Dataset extract |

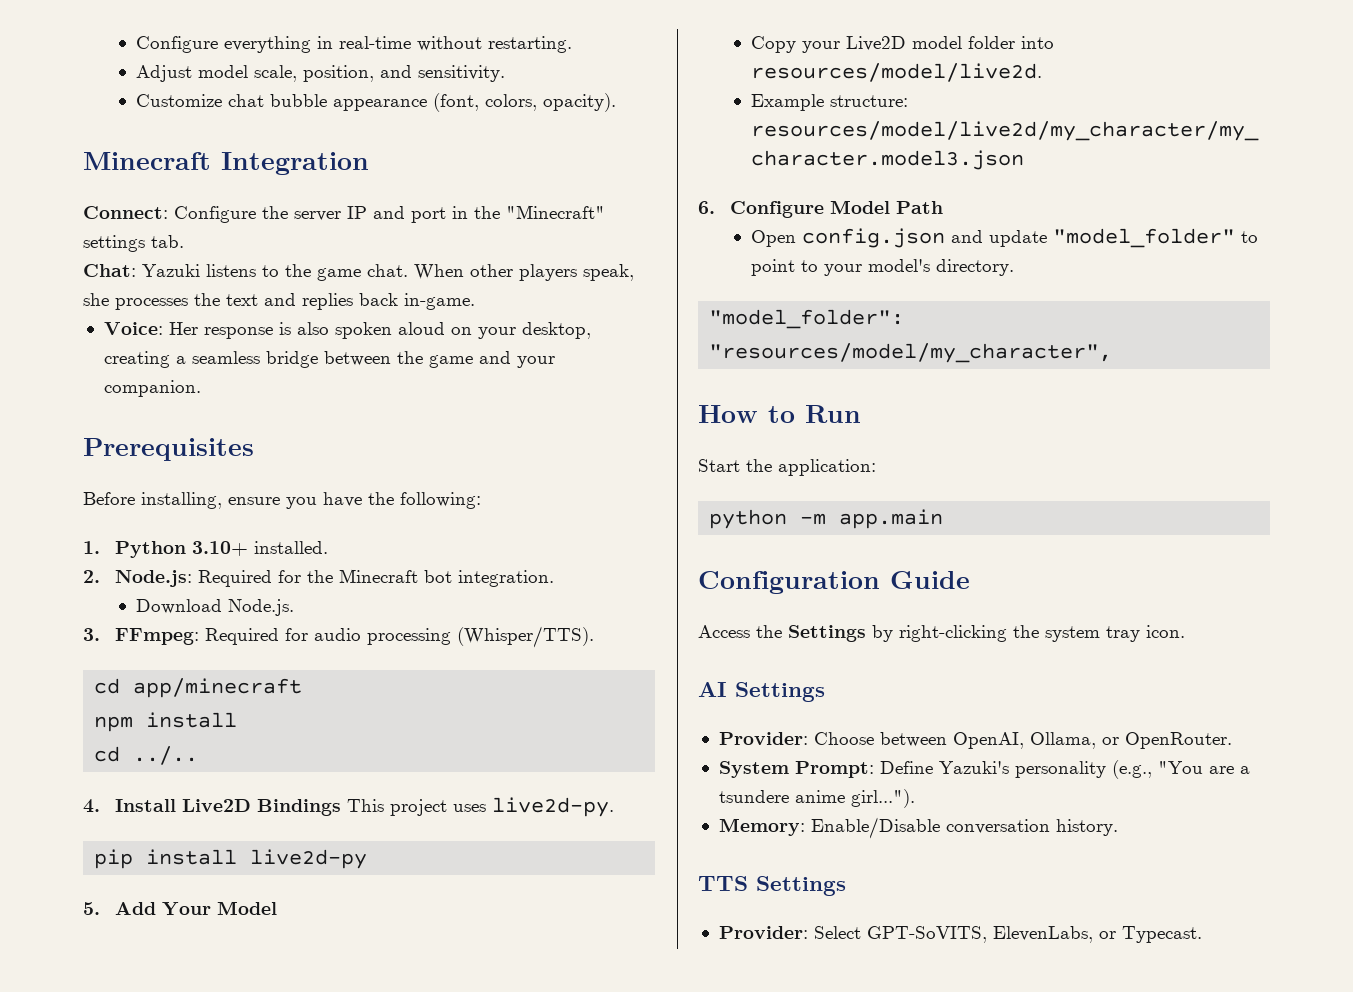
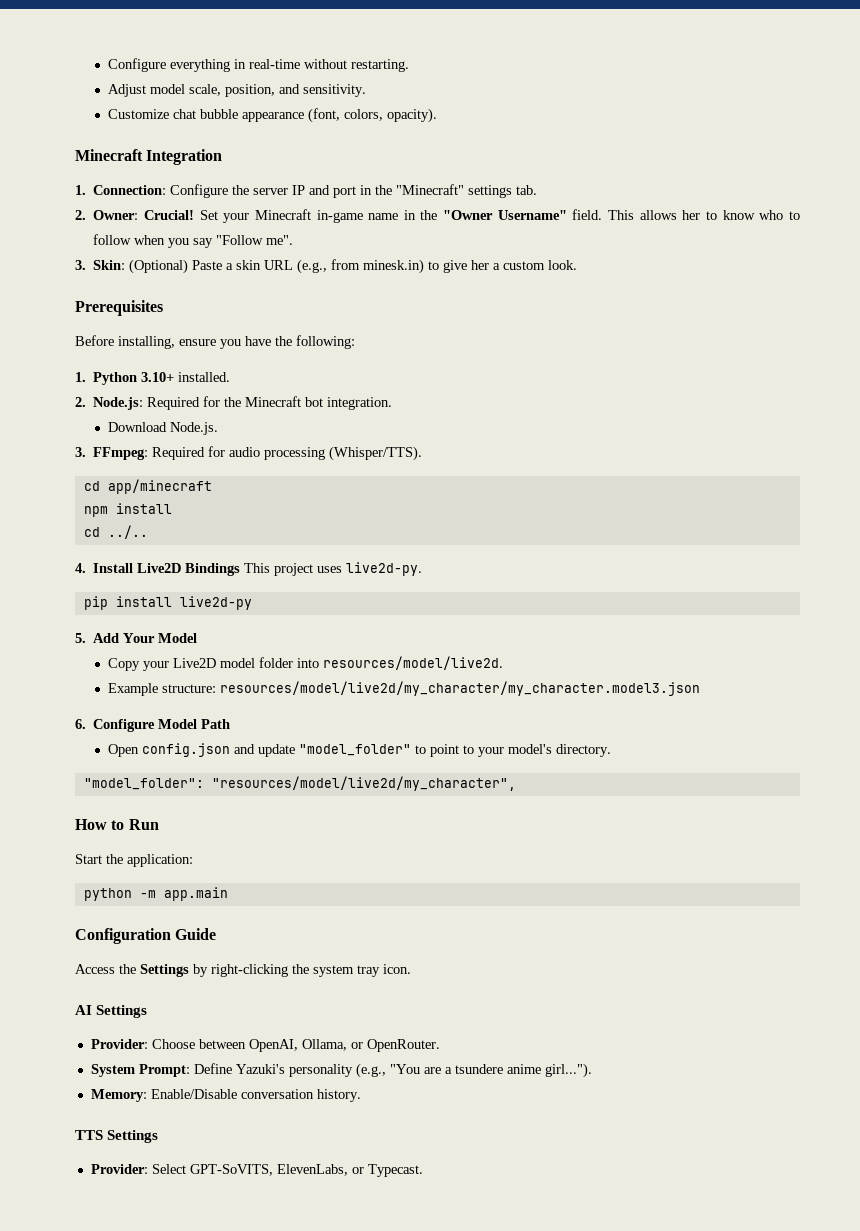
- Connect: Configure the server IP and port in the "Minecraft" settings tab.
+ 1. Connection: Configure the server IP and port in the "Minecraft" settings tab.
- Chat: Yazuki listens to the game chat. When other players speak, she processes the text and replies back in-game.
- Voice: Her response is also spoken aloud on your desktop, creating a seamless bridge between the game and your companion.
+ 2. Owner: Crucial! Set your Minecraft in-game name in the "Owner Username" field. This allows her to know who to follow when you say "Follow me".
+ 3. Skin: (Optional) Paste a skin URL (e.g., from minesk.in) to give her a custom look.
- "model_folder": "resources/model/my_character",
+ "model_folder": "resources/model/live2d/my_character",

Exercise requirements | Repeat the listing above from its first line through the line that contains "2. Owner: Crucial!", both included, and nothing more. Drop the pictures.

Output below |
- Connect: Configure the server IP and port in the "Minecraft" settings tab.
+ 1. Connection: Configure the server IP and port in the "Minecraft" settings tab.
- Chat: Yazuki listens to the game chat. When other players speak, she processes the text and replies back in-game.
- Voice: Her response is also spoken aloud on your desktop, creating a seamless bridge between the game and your companion.
+ 2. Owner: Crucial! Set your Minecraft in-game name in the "Owner Username" field. This allows her to know who to follow when you say "Follow me".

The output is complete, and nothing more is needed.